» **WHAT TO DO**:
Write out the records below once more, exactly as they stand.
[Opening ENTRIES SHOWN section]
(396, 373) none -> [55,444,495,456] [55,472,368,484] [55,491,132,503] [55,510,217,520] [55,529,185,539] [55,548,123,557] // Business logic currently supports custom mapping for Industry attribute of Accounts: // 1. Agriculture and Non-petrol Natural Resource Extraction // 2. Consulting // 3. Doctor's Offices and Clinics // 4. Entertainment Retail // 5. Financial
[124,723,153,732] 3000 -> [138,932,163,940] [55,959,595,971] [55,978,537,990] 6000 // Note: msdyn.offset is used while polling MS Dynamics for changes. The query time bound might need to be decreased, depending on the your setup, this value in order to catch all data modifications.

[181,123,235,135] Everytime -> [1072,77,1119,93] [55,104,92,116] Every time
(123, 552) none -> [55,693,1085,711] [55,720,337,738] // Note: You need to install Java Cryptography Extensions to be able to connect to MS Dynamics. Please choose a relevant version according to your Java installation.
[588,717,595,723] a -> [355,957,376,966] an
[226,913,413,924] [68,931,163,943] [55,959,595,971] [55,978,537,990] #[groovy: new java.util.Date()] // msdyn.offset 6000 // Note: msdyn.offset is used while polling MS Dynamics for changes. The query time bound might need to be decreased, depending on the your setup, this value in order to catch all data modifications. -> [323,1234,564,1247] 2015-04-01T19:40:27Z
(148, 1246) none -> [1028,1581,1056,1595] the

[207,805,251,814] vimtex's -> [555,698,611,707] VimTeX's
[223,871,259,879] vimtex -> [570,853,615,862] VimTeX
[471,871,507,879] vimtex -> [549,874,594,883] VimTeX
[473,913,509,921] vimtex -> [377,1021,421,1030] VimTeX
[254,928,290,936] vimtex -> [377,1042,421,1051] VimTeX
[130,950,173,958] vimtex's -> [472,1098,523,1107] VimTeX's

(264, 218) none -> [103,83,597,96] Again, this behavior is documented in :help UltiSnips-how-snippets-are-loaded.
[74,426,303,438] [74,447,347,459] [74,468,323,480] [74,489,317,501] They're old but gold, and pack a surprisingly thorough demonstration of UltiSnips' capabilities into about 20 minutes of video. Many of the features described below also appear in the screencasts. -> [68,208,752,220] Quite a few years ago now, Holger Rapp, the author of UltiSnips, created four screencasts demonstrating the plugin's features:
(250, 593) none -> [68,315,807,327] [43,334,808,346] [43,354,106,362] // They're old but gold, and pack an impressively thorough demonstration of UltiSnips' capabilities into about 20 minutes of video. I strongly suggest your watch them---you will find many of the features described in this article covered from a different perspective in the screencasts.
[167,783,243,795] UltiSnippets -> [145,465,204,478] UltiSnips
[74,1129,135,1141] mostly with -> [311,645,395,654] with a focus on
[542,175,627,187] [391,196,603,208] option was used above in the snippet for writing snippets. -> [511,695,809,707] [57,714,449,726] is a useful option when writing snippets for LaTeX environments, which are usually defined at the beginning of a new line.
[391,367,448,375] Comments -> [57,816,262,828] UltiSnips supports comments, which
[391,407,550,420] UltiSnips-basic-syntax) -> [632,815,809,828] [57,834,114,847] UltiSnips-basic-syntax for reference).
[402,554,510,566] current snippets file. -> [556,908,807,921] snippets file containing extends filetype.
[Closing ENTRIES SHOWN section]
» **OUTPUT FOR THIS TASK**:
(396, 373) none -> [55,444,495,456] [55,472,368,484] [55,491,132,503] [55,510,217,520] [55,529,185,539] [55,548,123,557] // Business logic currently supports custom mapping for Industry attribute of Accounts: // 1. Agriculture and Non-petrol Natural Resource Extraction // 2. Consulting // 3. Doctor's Offices and Clinics // 4. Entertainment Retail // 5. Financial
[124,723,153,732] 3000 -> [138,932,163,940] [55,959,595,971] [55,978,537,990] 6000 // Note: msdyn.offset is used while polling MS Dynamics for changes. The query time bound might need to be decreased, depending on the your setup, this value in order to catch all data modifications.

[181,123,235,135] Everytime -> [1072,77,1119,93] [55,104,92,116] Every time
(123, 552) none -> [55,693,1085,711] [55,720,337,738] // Note: You need to install Java Cryptography Extensions to be able to connect to MS Dynamics. Please choose a relevant version according to your Java installation.
[588,717,595,723] a -> [355,957,376,966] an
[226,913,413,924] [68,931,163,943] [55,959,595,971] [55,978,537,990] #[groovy: new java.util.Date()] // msdyn.offset 6000 // Note: msdyn.offset is used while polling MS Dynamics for changes. The query time bound might need to be decreased, depending on the your setup, this value in order to catch all data modifications. -> [323,1234,564,1247] 2015-04-01T19:40:27Z
(148, 1246) none -> [1028,1581,1056,1595] the

[207,805,251,814] vimtex's -> [555,698,611,707] VimTeX's
[223,871,259,879] vimtex -> [570,853,615,862] VimTeX
[471,871,507,879] vimtex -> [549,874,594,883] VimTeX
[473,913,509,921] vimtex -> [377,1021,421,1030] VimTeX
[254,928,290,936] vimtex -> [377,1042,421,1051] VimTeX
[130,950,173,958] vimtex's -> [472,1098,523,1107] VimTeX's

(264, 218) none -> [103,83,597,96] Again, this behavior is documented in :help UltiSnips-how-snippets-are-loaded.
[74,426,303,438] [74,447,347,459] [74,468,323,480] [74,489,317,501] They're old but gold, and pack a surprisingly thorough demonstration of UltiSnips' capabilities into about 20 minutes of video. Many of the features described below also appear in the screencasts. -> [68,208,752,220] Quite a few years ago now, Holger Rapp, the author of UltiSnips, created four screencasts demonstrating the plugin's features:
(250, 593) none -> [68,315,807,327] [43,334,808,346] [43,354,106,362] // They're old but gold, and pack an impressively thorough demonstration of UltiSnips' capabilities into about 20 minutes of video. I strongly suggest your watch them---you will find many of the features described in this article covered from a different perspective in the screencasts.
[167,783,243,795] UltiSnippets -> [145,465,204,478] UltiSnips
[74,1129,135,1141] mostly with -> [311,645,395,654] with a focus on
[542,175,627,187] [391,196,603,208] option was used above in the snippet for writing snippets. -> [511,695,809,707] [57,714,449,726] is a useful option when writing snippets for LaTeX environments, which are usually defined at the beginning of a new line.
[391,367,448,375] Comments -> [57,816,262,828] UltiSnips supports comments, which
[391,407,550,420] UltiSnips-basic-syntax) -> [632,815,809,828] [57,834,114,847] UltiSnips-basic-syntax for reference).
[402,554,510,566] current snippets file. -> [556,908,807,921] snippets file containing extends filetype.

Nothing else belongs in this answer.